Fairfax County officials agreed Monday to pay $341,000 to restore part of its troubled network of streams.
The newest target in the larger restoration effort is part of an unnamed 1,200-foot stretch of water that county staff says is suffering severe erosion. The stream is located south of George Washington Memorial Parkway and just west of Little Hunting Creek.
The Board of Supervisors approved a contract with Environmental Quality Resources LLC, which delivered the lowest “responsive and responsible” bid on the project that was still about $34,000 more than what engineers had anticipated, according to documents supplied by the county.
The goal of the effort, according to county staff, is to not only reverse the erosion, but to improve water quality, recreate the stream buffer and boost the natural habitat within the stream.
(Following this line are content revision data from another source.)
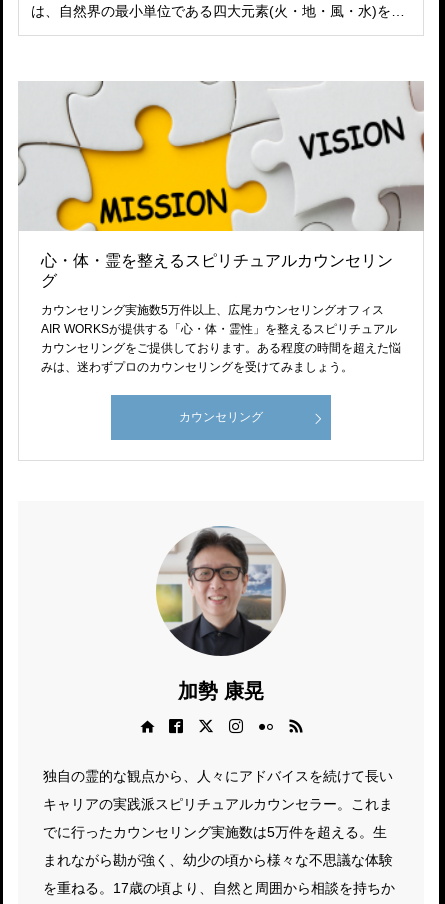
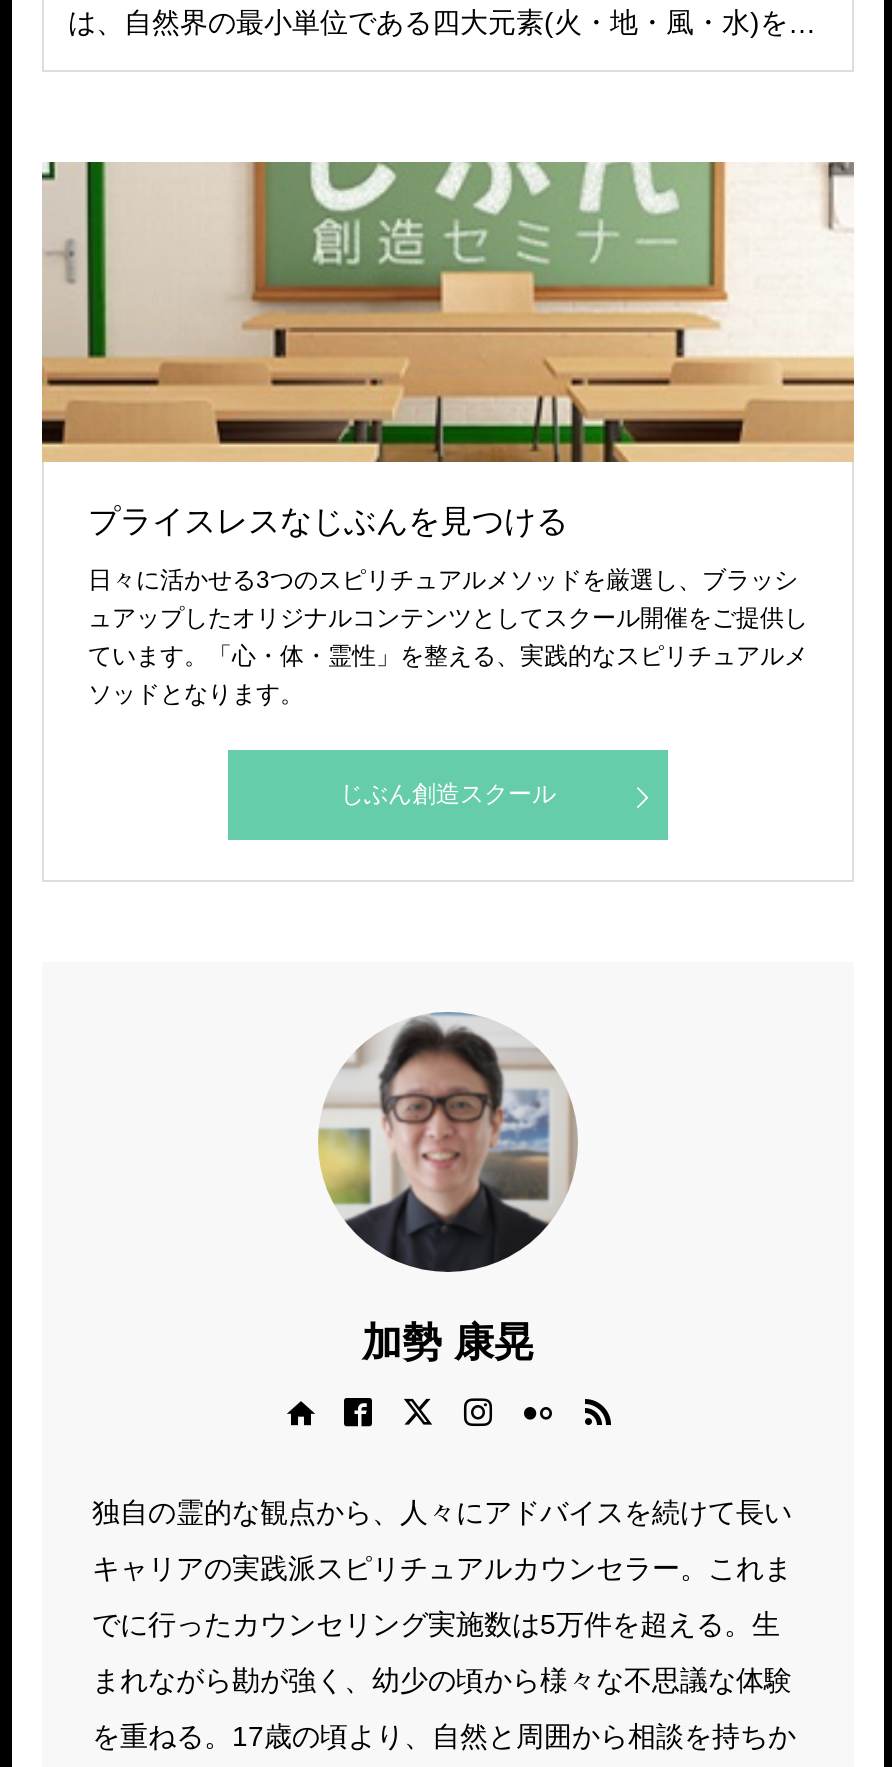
- [image]
- 心・体・霊を整えるスピリチュアルカウンセリン
- グ
+ [image]
+ プライスレスなじぶんを見つける

- カウンセリング実施数5万件以上、広尾カウンセリングオフィス
- AIR WORKSが提供する「心・体・霊性」を整えるスピリチュアル
- カウンセリングをご提供しております。ある程度の時間を超えた悩
- みは、迷わずプロのカウンセリングを受けてみましょう。
+ 日々に活かせる3つのスピリチュアルメソッドを厳選し、ブラッシ
+ ュアップしたオリジナルコンテンツとしてスクール開催をご提供し
+ ています。「心・体・霊性」を整える、実践的なスピリチュアルメ
+ ソッドとなります。

- カウンセリング
+ じぶん創造スクール
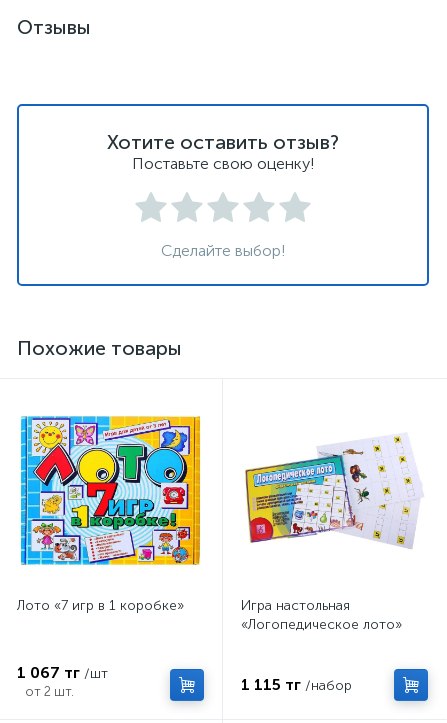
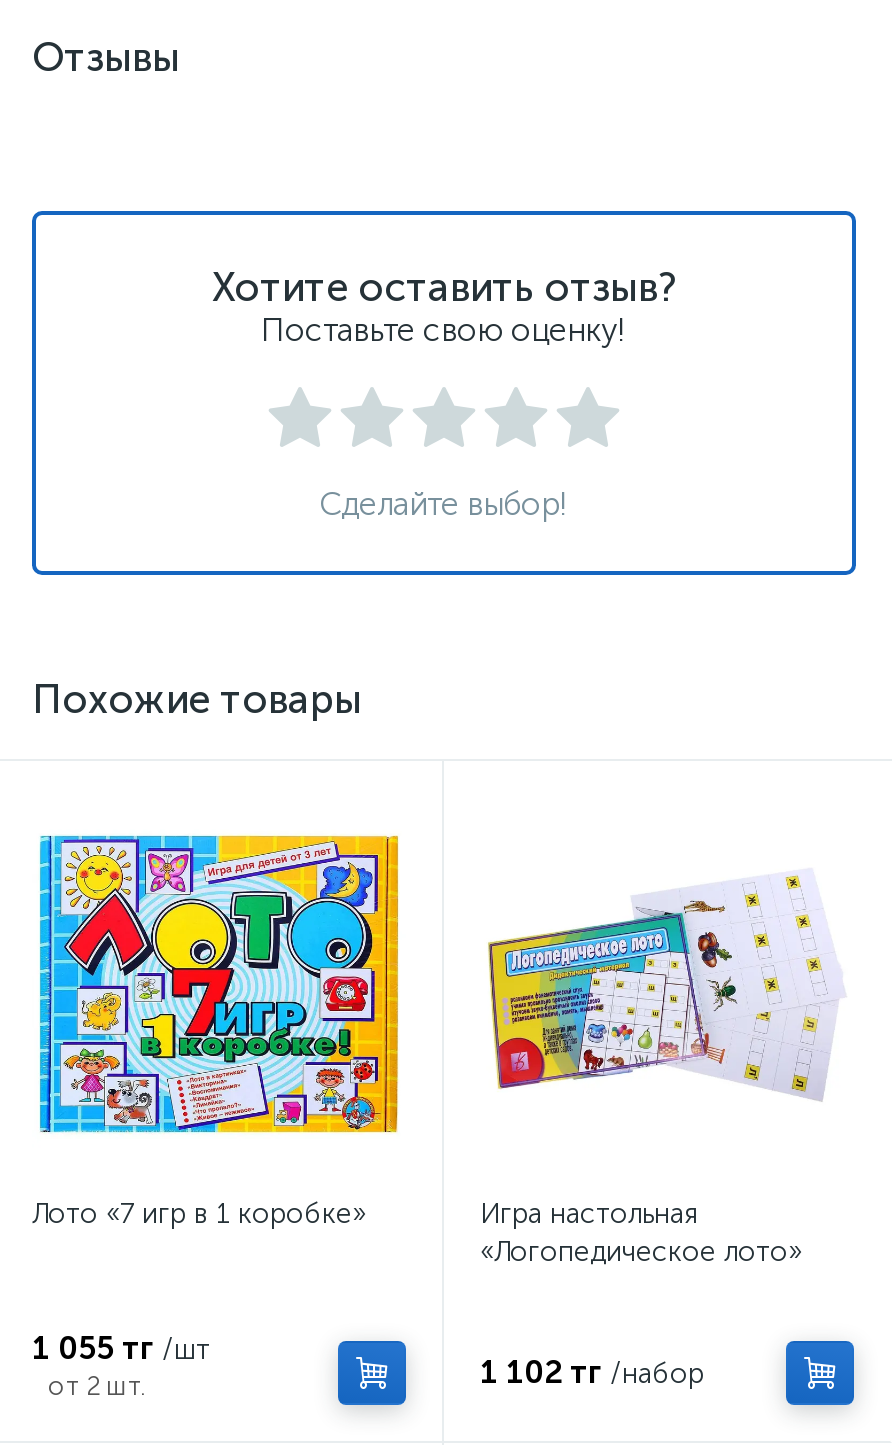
- 1 067 тг /шт
+ 1 055 тг /шт

- 1 115 тг /набор
+ 1 102 тг /набор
“Devoting any resources to restoring the health of our streams is certainly worthwhile, and I applaud them for it,” said Glenda Booth, chair of Fairfax County’s Wetlands Board and vice president of the Audubon Society of Northern Virginia.
The county is facing a larger water problem, however. Four out of every five of its streams are listed in “fair to poor” condition, Booth said.
Environmentalists have said the main culprit for the county’s sorry stream condition is decades of development that have turned Fairfax County increasingly urban. That change means an increase of impervious surfaces, such as sidewalks and parking lots, that accelerate unfiltered runoff directly into streams.